Saved data entries:
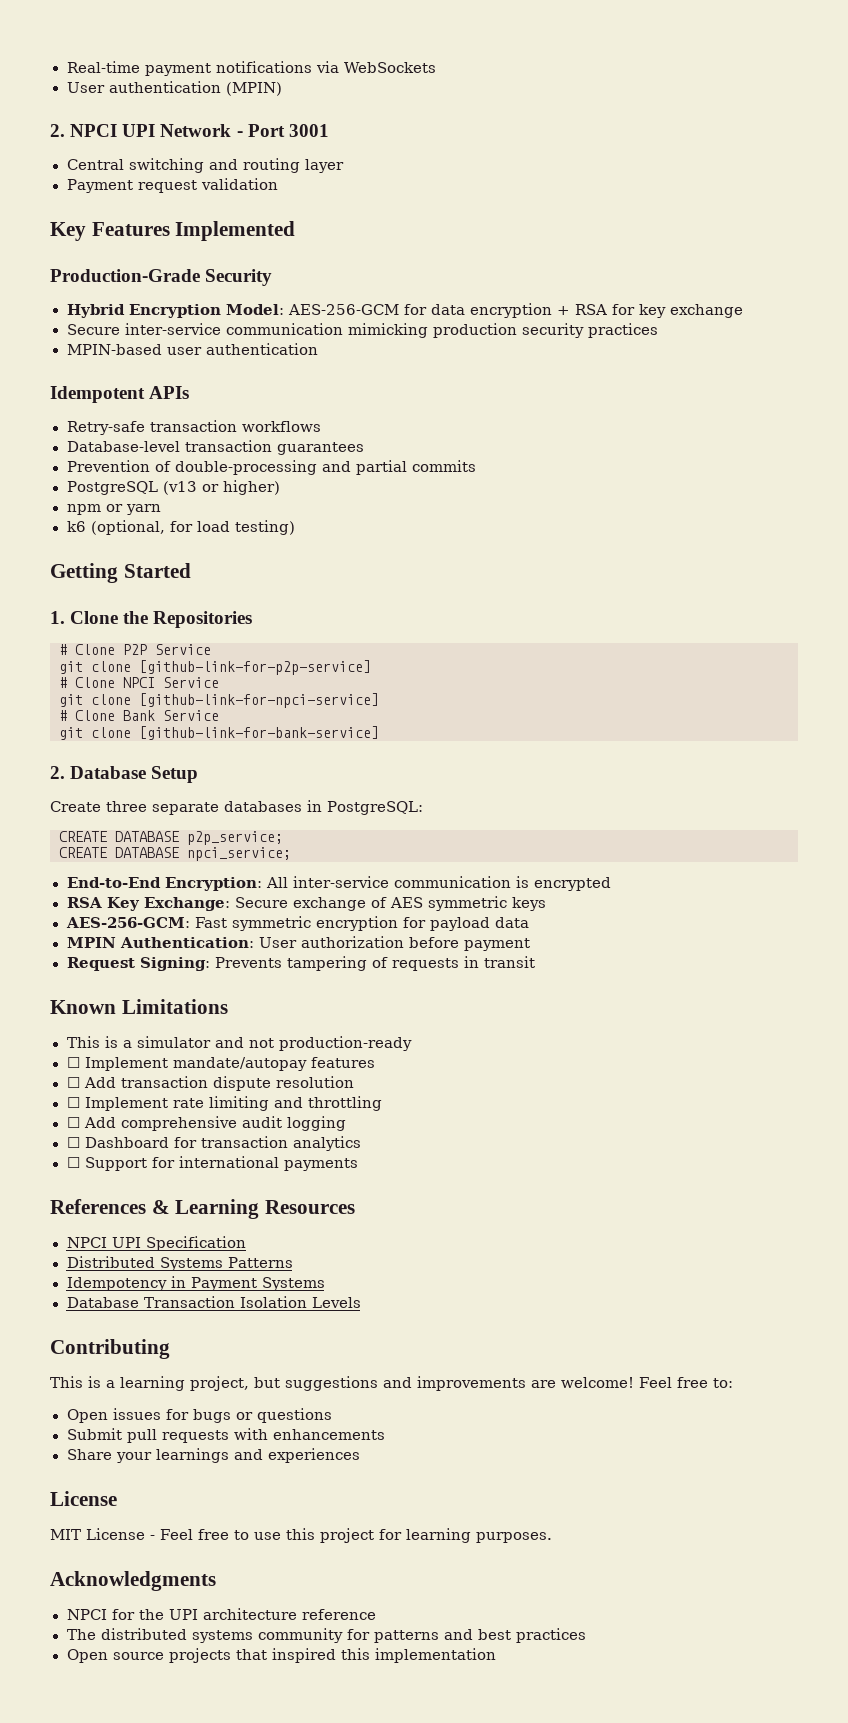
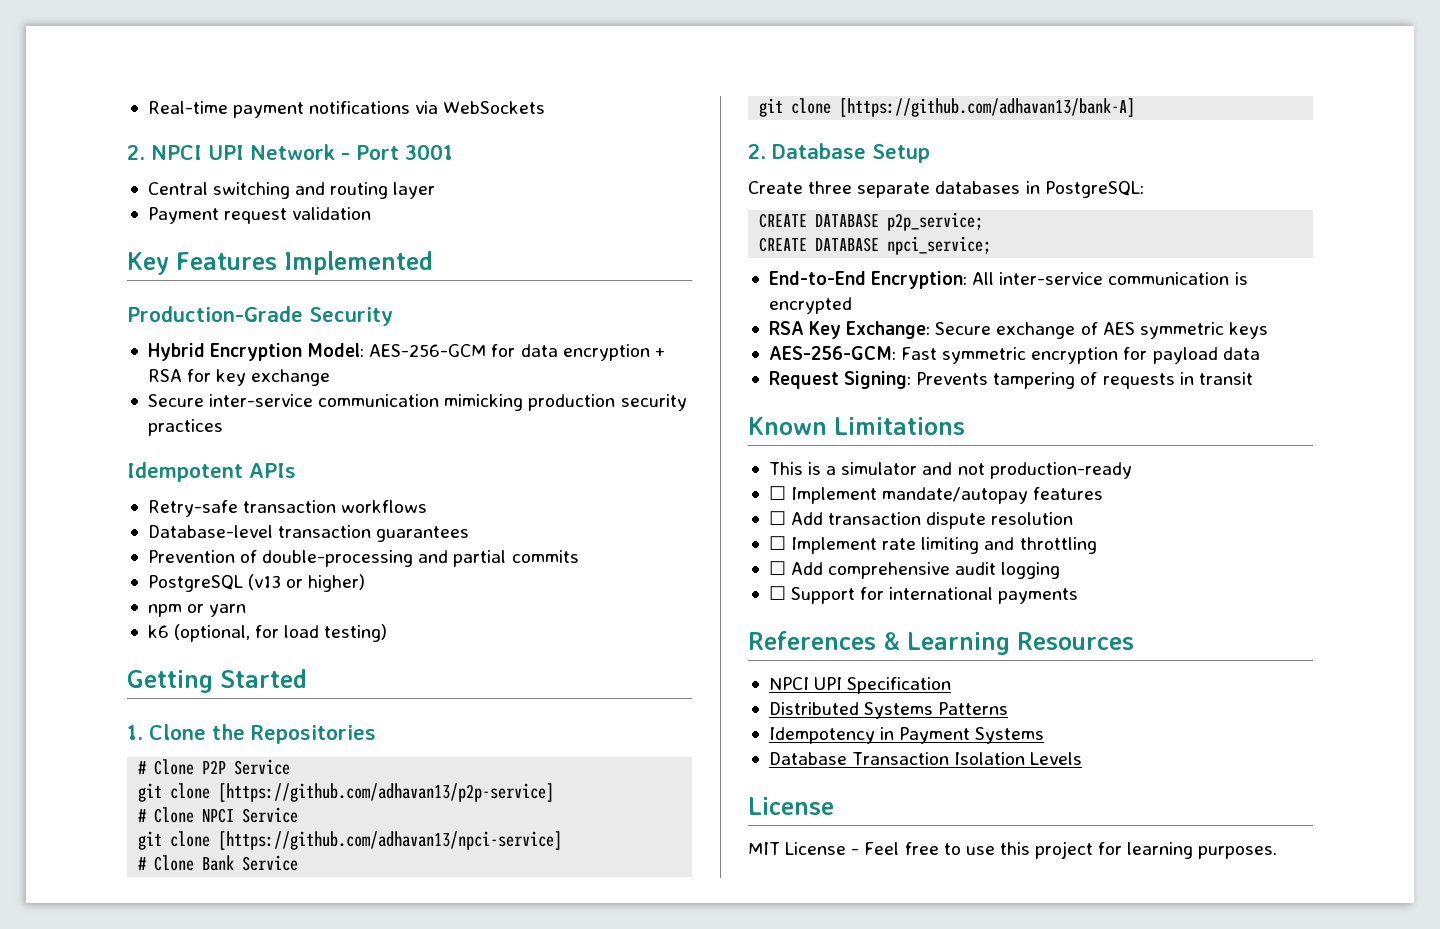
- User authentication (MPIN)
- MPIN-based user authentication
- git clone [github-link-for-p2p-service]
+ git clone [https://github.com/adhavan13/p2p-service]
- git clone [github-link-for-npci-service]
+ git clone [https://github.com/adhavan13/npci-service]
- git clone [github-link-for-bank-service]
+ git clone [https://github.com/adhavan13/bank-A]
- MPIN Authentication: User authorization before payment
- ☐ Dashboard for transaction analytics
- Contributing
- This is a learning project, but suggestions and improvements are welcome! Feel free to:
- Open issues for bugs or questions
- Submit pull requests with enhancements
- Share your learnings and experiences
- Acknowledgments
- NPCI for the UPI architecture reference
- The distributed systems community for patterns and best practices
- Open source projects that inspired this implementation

### [TASK]
Without the pictures, return the whole of the data exactly as given.

### [YOUR RESPONSE]
- User authentication (MPIN)
- MPIN-based user authentication
- git clone [github-link-for-p2p-service]
+ git clone [https://github.com/adhavan13/p2p-service]
- git clone [github-link-for-npci-service]
+ git clone [https://github.com/adhavan13/npci-service]
- git clone [github-link-for-bank-service]
+ git clone [https://github.com/adhavan13/bank-A]
- MPIN Authentication: User authorization before payment
- ☐ Dashboard for transaction analytics
- Contributing
- This is a learning project, but suggestions and improvements are welcome! Feel free to:
- Open issues for bugs or questions
- Submit pull requests with enhancements
- Share your learnings and experiences
- Acknowledgments
- NPCI for the UPI architecture reference
- The distributed systems community for patterns and best practices
- Open source projects that inspired this implementation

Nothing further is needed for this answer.